:: Exercise aim ::
Check each line of the listing below for "Caramel" and state how many lines contain it, with no other words.

:: Exercise data ::
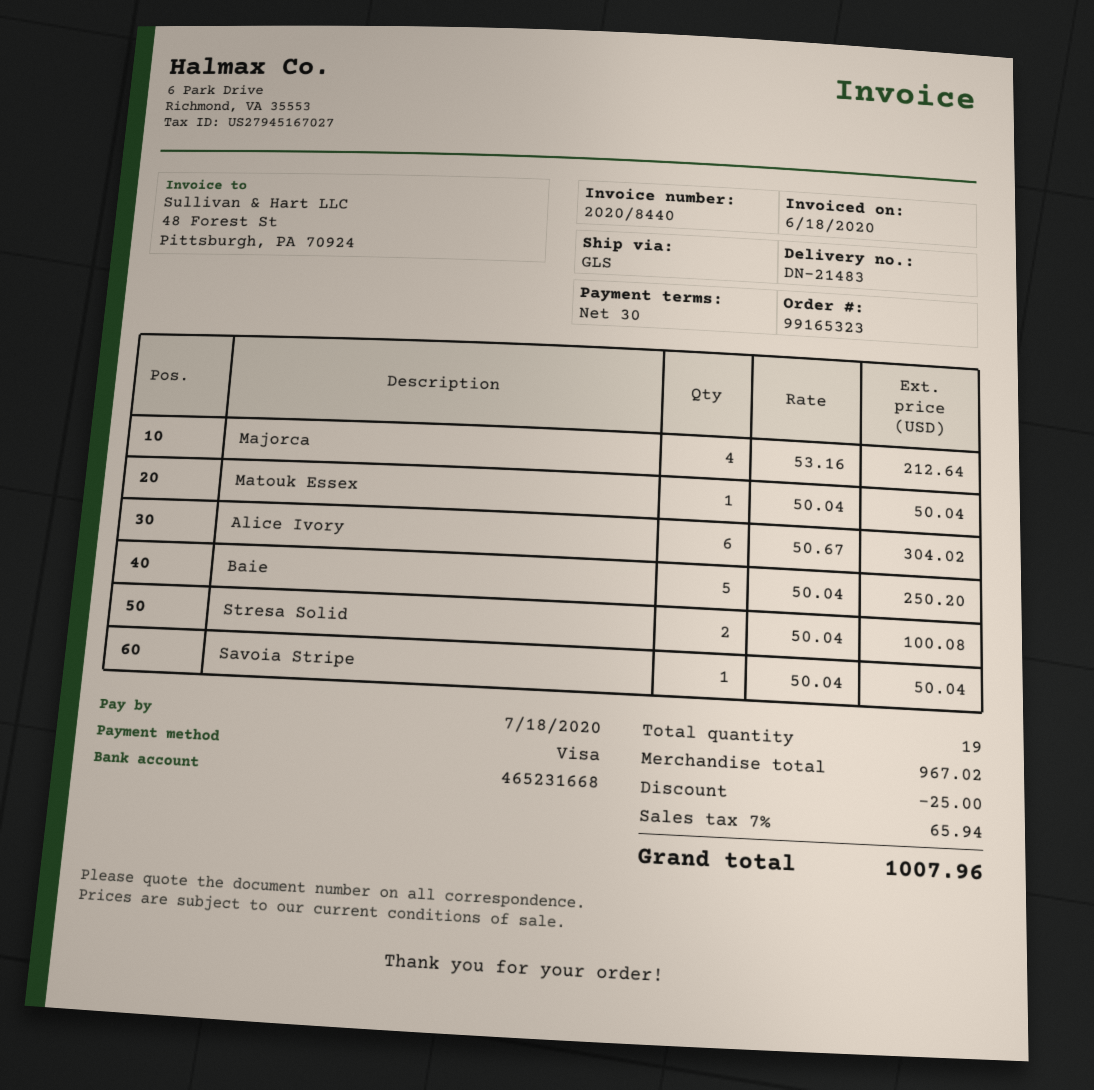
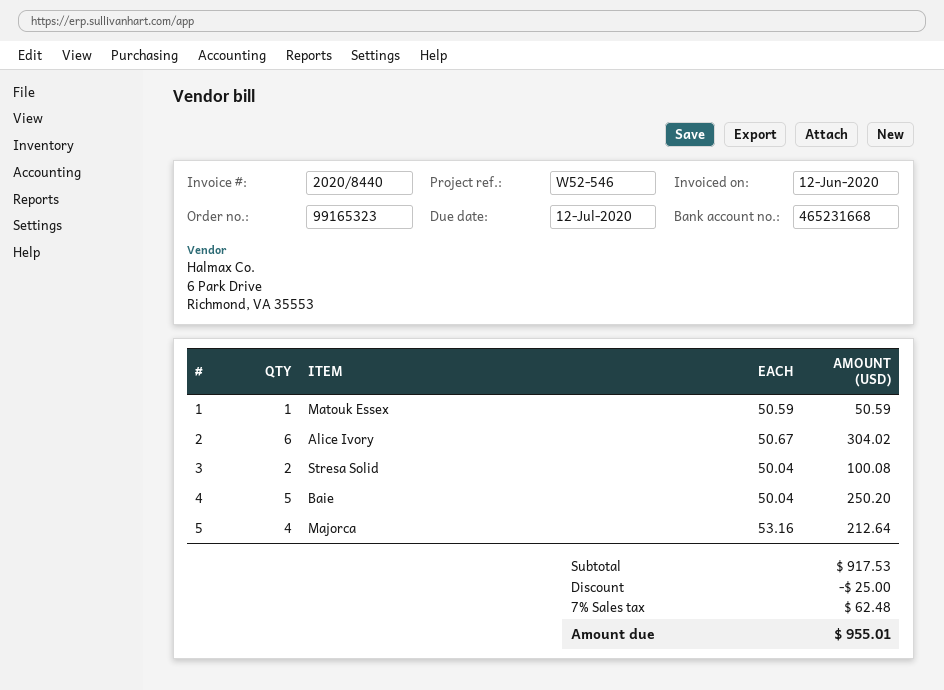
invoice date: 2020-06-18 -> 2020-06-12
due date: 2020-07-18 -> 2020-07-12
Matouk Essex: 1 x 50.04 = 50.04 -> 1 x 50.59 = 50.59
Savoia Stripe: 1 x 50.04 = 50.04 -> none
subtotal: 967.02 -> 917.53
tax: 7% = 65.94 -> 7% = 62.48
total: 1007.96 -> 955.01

--

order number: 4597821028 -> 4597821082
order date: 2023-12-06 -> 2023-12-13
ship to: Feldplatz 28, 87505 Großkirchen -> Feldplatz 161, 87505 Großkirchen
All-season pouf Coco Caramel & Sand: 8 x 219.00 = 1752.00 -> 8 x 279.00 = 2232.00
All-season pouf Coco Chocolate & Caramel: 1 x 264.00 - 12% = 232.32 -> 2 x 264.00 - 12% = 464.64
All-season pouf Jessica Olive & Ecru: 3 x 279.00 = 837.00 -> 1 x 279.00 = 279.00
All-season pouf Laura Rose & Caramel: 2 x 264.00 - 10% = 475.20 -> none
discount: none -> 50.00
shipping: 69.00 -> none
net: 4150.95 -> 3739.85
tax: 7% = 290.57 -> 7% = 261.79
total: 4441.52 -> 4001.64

...

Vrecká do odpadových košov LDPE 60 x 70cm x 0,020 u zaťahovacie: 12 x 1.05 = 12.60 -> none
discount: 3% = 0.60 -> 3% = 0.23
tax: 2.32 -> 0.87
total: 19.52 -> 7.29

:: Written response ::
3